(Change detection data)
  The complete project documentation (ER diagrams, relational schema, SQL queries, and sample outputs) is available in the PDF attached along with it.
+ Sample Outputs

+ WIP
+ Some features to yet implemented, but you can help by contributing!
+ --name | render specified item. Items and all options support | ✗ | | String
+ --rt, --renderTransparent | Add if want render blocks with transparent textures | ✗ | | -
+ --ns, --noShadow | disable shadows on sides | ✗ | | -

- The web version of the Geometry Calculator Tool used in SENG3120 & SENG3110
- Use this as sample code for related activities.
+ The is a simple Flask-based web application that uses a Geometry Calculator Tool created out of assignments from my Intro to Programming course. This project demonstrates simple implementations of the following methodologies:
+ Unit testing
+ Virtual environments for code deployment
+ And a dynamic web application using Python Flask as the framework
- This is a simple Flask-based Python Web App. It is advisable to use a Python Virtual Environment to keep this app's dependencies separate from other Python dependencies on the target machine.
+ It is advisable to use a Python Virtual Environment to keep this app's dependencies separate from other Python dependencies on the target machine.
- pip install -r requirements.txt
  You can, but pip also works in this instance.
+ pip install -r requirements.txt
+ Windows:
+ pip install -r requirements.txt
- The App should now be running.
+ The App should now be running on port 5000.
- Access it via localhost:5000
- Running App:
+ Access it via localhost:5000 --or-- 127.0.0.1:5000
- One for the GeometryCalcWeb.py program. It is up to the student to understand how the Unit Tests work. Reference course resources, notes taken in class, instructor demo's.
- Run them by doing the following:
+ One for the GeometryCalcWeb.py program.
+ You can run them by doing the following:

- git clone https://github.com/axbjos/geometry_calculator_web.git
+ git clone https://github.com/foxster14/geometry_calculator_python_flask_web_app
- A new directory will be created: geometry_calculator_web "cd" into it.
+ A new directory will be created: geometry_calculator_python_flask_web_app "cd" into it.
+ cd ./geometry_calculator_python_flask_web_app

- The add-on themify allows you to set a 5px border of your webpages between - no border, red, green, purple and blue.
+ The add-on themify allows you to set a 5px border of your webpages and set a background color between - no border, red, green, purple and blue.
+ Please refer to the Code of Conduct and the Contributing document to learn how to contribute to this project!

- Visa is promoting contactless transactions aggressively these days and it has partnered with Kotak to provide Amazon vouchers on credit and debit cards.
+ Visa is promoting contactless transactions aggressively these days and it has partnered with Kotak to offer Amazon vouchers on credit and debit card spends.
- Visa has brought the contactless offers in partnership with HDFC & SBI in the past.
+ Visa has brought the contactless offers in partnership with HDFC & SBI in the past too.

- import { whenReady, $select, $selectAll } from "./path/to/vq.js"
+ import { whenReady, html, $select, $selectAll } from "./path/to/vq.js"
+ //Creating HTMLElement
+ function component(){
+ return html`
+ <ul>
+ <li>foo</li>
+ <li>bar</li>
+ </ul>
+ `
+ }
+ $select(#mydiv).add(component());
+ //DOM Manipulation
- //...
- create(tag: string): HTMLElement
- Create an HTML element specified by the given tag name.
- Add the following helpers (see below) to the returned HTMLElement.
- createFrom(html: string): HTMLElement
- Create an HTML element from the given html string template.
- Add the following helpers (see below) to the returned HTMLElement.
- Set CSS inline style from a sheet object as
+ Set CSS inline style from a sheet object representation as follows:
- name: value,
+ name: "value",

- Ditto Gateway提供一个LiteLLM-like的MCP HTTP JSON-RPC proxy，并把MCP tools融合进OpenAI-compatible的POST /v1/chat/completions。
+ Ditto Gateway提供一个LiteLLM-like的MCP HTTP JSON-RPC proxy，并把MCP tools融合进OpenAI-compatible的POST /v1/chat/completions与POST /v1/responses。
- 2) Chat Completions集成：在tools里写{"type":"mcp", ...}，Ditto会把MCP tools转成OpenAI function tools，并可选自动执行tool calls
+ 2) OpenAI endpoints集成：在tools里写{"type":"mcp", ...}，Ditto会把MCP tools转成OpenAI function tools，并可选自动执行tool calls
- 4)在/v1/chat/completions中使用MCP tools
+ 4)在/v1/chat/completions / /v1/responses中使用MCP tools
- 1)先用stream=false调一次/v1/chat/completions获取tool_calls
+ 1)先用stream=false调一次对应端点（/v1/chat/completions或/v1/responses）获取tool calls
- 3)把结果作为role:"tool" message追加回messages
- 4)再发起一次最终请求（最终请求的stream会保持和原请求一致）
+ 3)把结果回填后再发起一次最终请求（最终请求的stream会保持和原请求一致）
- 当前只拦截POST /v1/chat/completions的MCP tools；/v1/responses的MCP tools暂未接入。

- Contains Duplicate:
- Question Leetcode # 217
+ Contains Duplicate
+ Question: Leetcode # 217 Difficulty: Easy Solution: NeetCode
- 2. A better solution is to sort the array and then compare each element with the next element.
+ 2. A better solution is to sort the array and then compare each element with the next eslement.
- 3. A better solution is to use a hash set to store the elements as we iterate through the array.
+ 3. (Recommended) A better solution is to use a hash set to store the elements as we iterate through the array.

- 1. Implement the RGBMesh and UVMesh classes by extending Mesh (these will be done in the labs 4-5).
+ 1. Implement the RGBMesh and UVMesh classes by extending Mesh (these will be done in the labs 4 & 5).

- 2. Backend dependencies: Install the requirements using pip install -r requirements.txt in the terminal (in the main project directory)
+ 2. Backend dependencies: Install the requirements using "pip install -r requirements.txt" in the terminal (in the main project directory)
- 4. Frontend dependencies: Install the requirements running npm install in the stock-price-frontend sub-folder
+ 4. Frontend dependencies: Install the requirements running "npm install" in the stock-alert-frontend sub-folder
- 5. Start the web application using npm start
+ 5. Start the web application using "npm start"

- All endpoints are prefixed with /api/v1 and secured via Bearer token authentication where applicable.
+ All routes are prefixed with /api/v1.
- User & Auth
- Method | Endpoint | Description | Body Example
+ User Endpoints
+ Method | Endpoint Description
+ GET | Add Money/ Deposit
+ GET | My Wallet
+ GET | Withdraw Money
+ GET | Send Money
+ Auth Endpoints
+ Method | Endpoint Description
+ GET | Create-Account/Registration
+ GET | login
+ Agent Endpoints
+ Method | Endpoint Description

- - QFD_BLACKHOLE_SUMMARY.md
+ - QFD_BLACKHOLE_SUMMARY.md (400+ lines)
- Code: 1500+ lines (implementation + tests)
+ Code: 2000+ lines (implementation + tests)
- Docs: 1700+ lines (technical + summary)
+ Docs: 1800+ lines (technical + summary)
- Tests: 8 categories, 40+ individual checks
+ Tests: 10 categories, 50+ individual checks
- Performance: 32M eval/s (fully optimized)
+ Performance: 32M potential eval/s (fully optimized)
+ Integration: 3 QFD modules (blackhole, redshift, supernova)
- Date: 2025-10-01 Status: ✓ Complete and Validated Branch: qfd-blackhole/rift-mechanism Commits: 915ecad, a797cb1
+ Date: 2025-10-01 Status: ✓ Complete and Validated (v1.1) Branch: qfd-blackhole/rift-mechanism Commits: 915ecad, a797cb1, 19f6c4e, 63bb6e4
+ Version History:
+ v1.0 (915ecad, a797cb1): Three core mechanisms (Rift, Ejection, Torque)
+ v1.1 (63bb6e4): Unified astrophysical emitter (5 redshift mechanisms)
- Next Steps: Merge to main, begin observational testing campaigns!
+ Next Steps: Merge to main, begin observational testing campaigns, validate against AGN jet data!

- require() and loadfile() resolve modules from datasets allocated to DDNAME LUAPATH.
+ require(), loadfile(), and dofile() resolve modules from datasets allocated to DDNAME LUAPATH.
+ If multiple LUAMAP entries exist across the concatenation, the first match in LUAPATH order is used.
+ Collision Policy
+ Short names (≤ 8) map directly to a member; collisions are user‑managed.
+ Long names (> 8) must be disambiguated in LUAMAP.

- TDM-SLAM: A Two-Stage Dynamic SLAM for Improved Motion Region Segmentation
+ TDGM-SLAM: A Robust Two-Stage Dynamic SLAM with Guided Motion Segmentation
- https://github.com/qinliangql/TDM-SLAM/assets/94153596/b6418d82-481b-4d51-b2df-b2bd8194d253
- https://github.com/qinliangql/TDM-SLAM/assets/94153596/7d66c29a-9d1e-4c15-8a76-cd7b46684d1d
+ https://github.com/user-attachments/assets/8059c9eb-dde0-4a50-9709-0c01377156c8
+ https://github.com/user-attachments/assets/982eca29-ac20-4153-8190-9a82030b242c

- [WORK ORDER]: When the line with "- Visa is promoting" is reached in the data above, start copying there, and copy each line exactly until the line with "- 1)先用stream=f" has been copied; copy nothing else.

- [ANSWER SPACE]:
- Visa is promoting contactless transactions aggressively these days and it has partnered with Kotak to provide Amazon vouchers on credit and debit cards.
+ Visa is promoting contactless transactions aggressively these days and it has partnered with Kotak to offer Amazon vouchers on credit and debit card spends.
- Visa has brought the contactless offers in partnership with HDFC & SBI in the past.
+ Visa has brought the contactless offers in partnership with HDFC & SBI in the past too.

- import { whenReady, $select, $selectAll } from "./path/to/vq.js"
+ import { whenReady, html, $select, $selectAll } from "./path/to/vq.js"
+ //Creating HTMLElement
+ function component(){
+ return html`
+ <ul>
+ <li>foo</li>
+ <li>bar</li>
+ </ul>
+ `
+ }
+ $select(#mydiv).add(component());
+ //DOM Manipulation
- //...
- create(tag: string): HTMLElement
- Create an HTML element specified by the given tag name.
- Add the following helpers (see below) to the returned HTMLElement.
- createFrom(html: string): HTMLElement
- Create an HTML element from the given html string template.
- Add the following helpers (see below) to the returned HTMLElement.
- Set CSS inline style from a sheet object as
+ Set CSS inline style from a sheet object representation as follows:
- name: value,
+ name: "value",

- Ditto Gateway提供一个LiteLLM-like的MCP HTTP JSON-RPC proxy，并把MCP tools融合进OpenAI-compatible的POST /v1/chat/completions。
+ Ditto Gateway提供一个LiteLLM-like的MCP HTTP JSON-RPC proxy，并把MCP tools融合进OpenAI-compatible的POST /v1/chat/completions与POST /v1/responses。
- 2) Chat Completions集成：在tools里写{"type":"mcp", ...}，Ditto会把MCP tools转成OpenAI function tools，并可选自动执行tool calls
+ 2) OpenAI endpoints集成：在tools里写{"type":"mcp", ...}，Ditto会把MCP tools转成OpenAI function tools，并可选自动执行tool calls
- 4)在/v1/chat/completions中使用MCP tools
+ 4)在/v1/chat/completions / /v1/responses中使用MCP tools
- 1)先用stream=false调一次/v1/chat/completions获取tool_calls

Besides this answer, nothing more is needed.